*** DATA RECORDS Section Begins ***

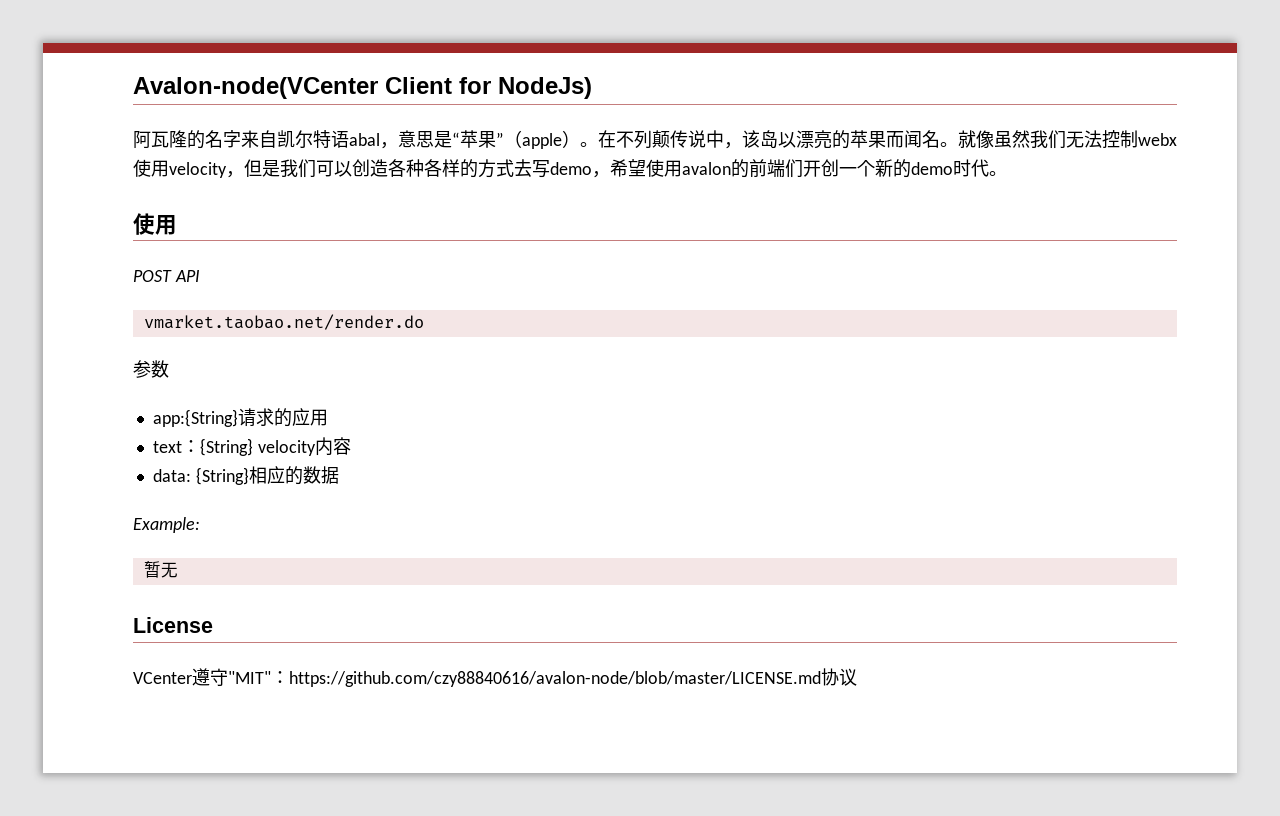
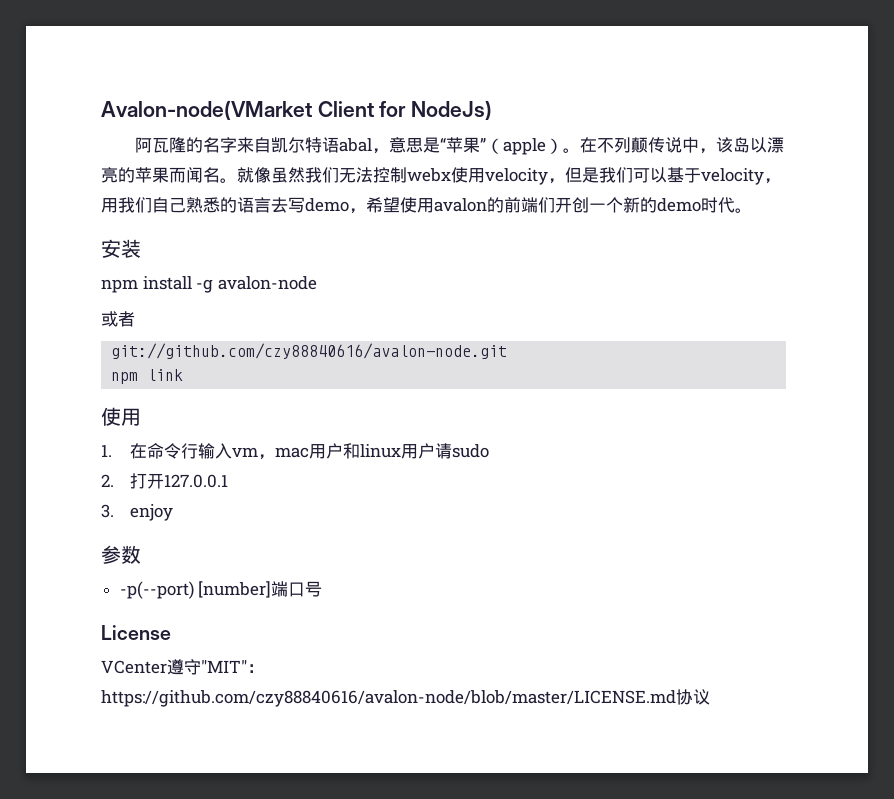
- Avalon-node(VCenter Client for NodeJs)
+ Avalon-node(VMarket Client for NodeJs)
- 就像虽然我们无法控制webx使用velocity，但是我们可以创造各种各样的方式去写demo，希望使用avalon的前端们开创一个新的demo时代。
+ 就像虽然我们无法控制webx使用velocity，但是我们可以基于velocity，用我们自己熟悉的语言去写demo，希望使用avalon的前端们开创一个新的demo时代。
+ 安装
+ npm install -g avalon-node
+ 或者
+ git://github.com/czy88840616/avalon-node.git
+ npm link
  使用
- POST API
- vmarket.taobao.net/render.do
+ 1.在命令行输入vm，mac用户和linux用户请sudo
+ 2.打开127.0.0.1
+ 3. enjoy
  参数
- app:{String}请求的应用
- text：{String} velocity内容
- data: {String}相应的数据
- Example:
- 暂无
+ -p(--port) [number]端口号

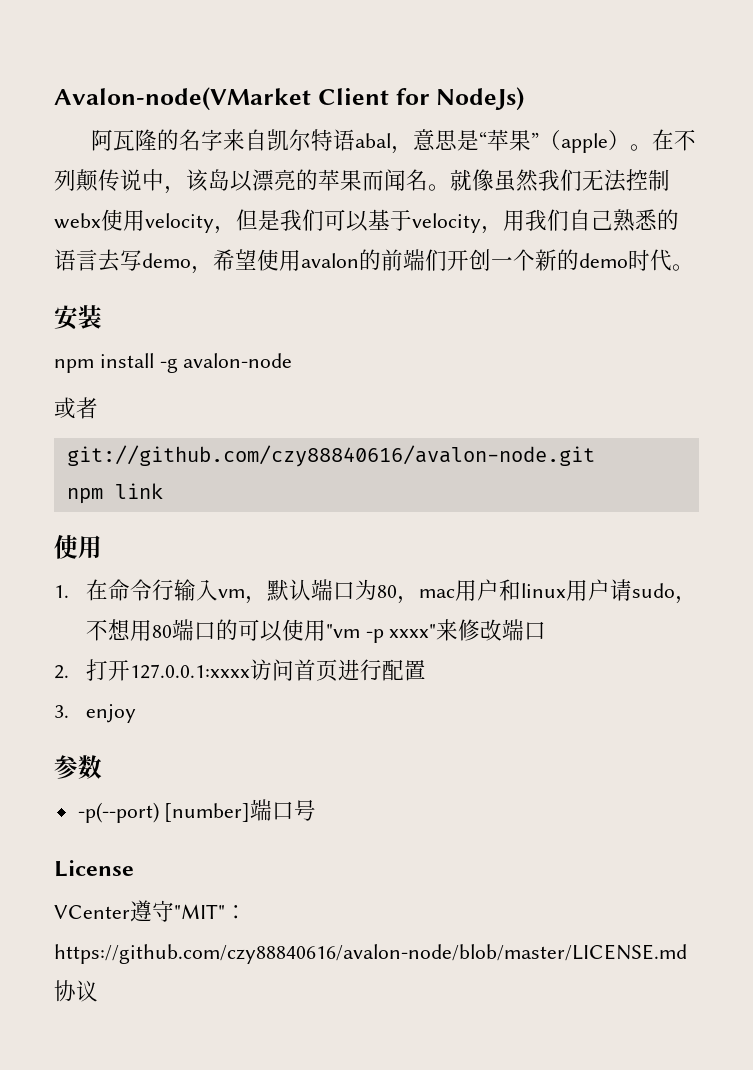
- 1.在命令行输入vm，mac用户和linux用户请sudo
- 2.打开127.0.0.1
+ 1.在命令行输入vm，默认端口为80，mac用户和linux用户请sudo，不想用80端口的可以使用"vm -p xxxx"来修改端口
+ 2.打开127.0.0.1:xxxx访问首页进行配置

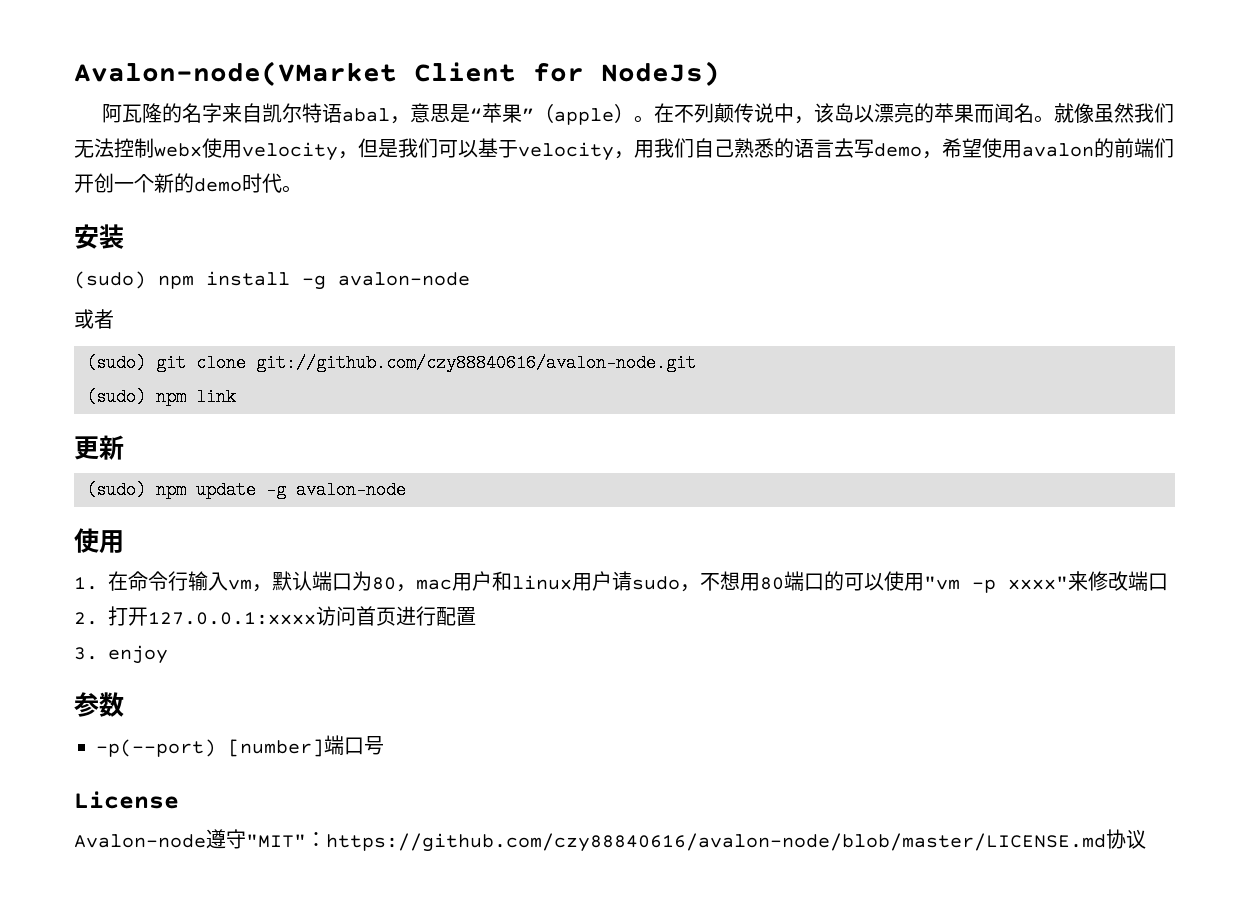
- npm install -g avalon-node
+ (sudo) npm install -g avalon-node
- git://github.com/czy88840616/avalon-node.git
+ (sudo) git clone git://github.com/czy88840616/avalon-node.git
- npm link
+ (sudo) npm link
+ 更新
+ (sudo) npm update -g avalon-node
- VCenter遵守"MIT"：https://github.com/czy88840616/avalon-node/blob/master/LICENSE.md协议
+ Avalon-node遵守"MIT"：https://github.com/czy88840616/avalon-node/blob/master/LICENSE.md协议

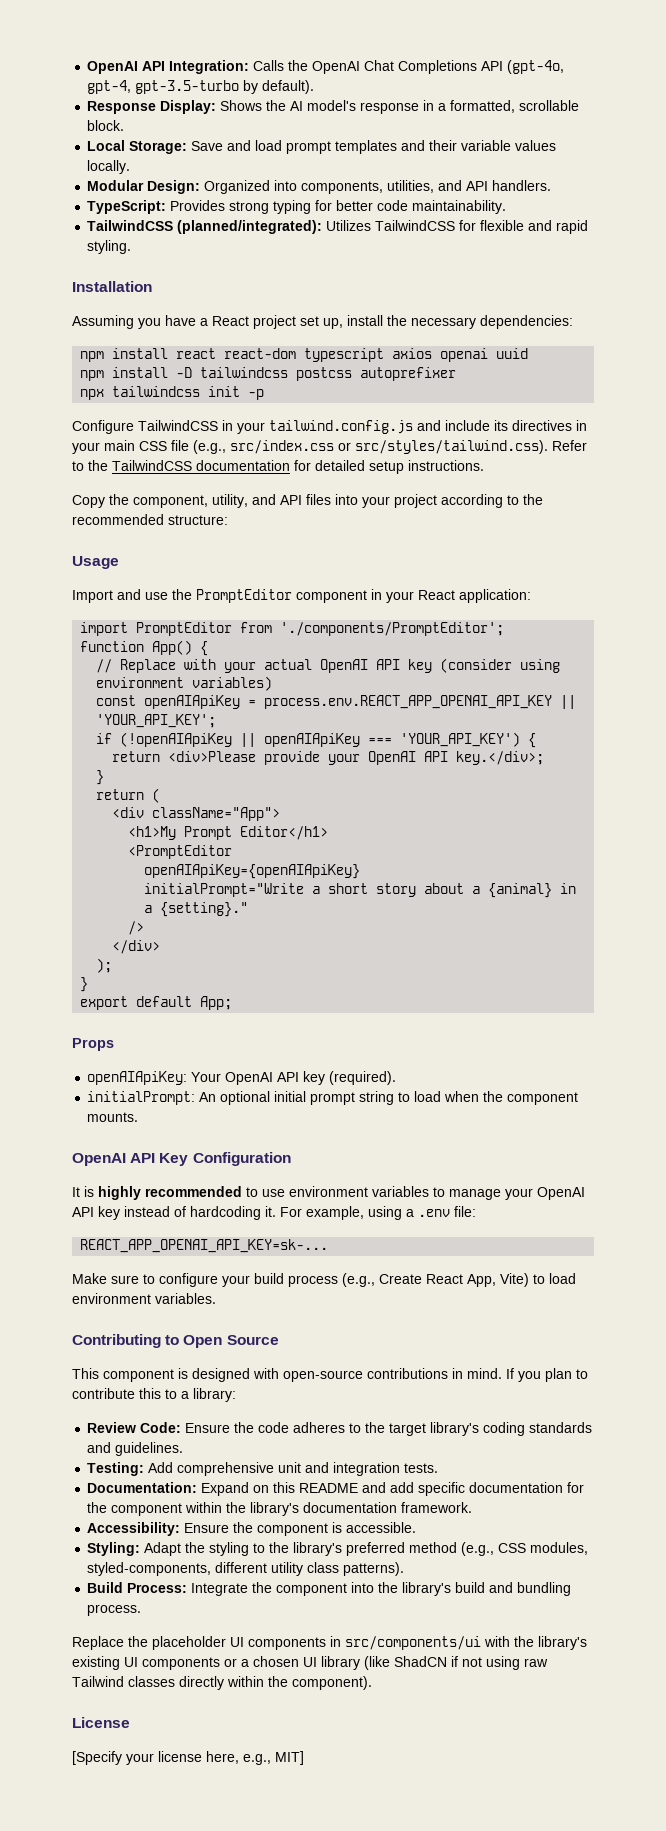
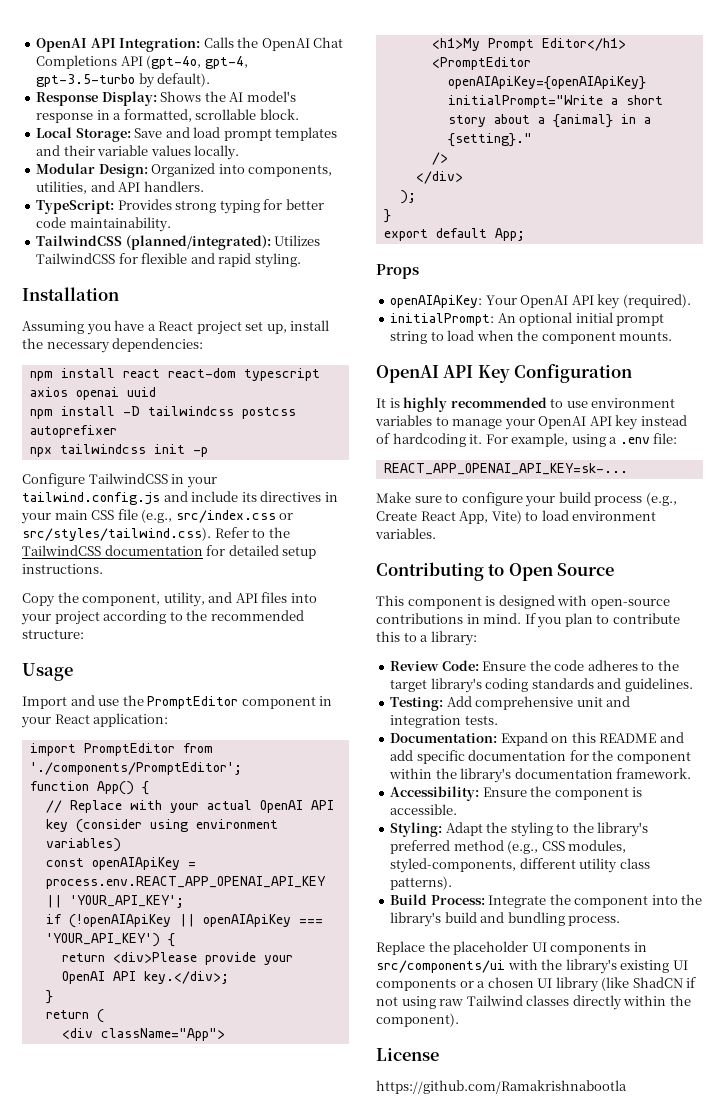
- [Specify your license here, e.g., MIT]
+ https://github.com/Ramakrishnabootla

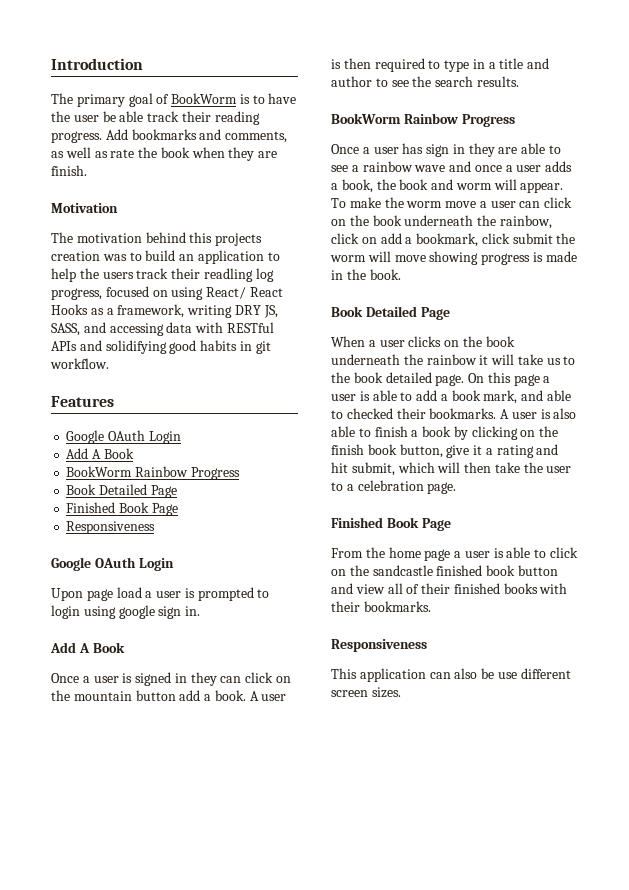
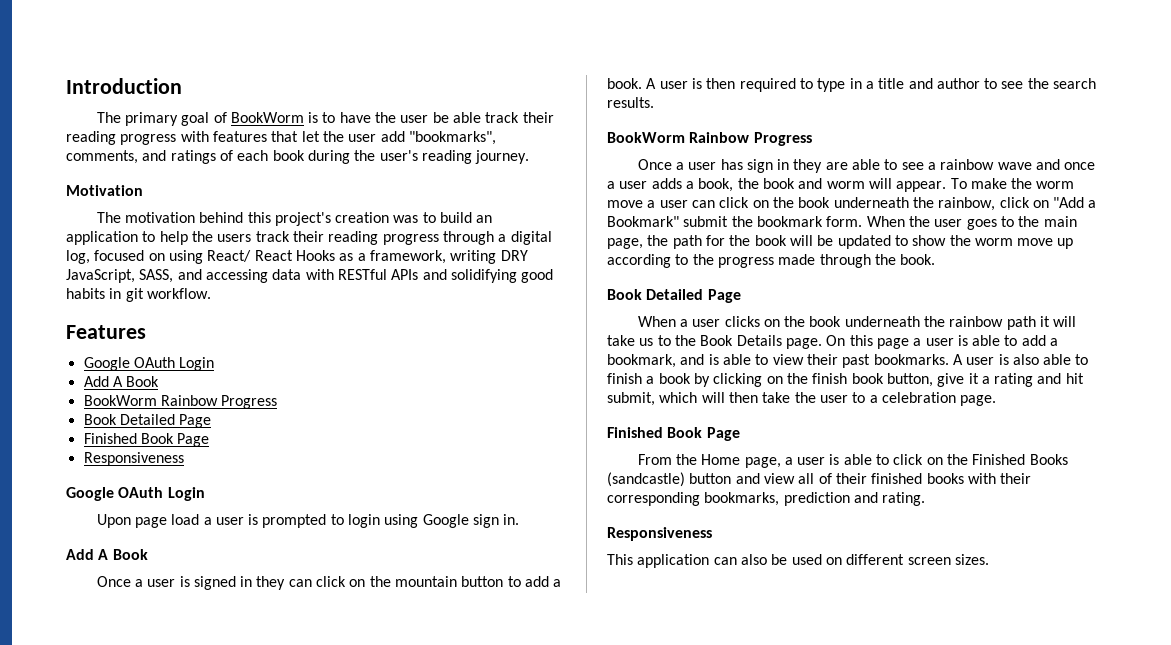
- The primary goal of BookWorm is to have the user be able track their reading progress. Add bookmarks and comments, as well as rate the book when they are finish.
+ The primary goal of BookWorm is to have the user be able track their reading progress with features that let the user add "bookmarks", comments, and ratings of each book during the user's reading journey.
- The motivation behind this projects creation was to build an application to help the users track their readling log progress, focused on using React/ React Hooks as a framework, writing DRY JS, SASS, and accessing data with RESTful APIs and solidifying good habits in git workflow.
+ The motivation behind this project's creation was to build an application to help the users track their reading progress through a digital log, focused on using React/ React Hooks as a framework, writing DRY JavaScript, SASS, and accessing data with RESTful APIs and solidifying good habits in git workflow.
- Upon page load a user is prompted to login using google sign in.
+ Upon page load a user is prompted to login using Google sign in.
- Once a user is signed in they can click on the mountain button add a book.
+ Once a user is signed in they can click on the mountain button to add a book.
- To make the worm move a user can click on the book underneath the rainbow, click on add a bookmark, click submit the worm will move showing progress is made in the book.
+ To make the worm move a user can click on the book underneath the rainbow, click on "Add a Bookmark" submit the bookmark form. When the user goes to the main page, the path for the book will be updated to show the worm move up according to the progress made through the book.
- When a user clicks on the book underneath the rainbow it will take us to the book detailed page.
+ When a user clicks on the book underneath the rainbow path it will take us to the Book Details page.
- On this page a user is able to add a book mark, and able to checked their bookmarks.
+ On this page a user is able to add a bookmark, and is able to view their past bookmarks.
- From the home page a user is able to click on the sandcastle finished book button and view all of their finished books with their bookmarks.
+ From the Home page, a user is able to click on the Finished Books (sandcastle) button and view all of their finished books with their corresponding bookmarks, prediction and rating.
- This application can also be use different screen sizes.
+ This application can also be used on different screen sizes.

*** DATA RECORDS Section Ends ***

(REQUIREMENT) Starting at the line above with "(sudo) npm install -g avalon-node", output every line exactly up to and including the line with "user's reading journey.", but none of the pictures.

(YOUR SOLUTION)
+ (sudo) npm install -g avalon-node
- git://github.com/czy88840616/avalon-node.git
+ (sudo) git clone git://github.com/czy88840616/avalon-node.git
- npm link
+ (sudo) npm link
+ 更新
+ (sudo) npm update -g avalon-node
- VCenter遵守"MIT"：https://github.com/czy88840616/avalon-node/blob/master/LICENSE.md协议
+ Avalon-node遵守"MIT"：https://github.com/czy88840616/avalon-node/blob/master/LICENSE.md协议

- [Specify your license here, e.g., MIT]
+ https://github.com/Ramakrishnabootla

- The primary goal of BookWorm is to have the user be able track their reading progress. Add bookmarks and comments, as well as rate the book when they are finish.
+ The primary goal of BookWorm is to have the user be able track their reading progress with features that let the user add "bookmarks", comments, and ratings of each book during the user's reading journey.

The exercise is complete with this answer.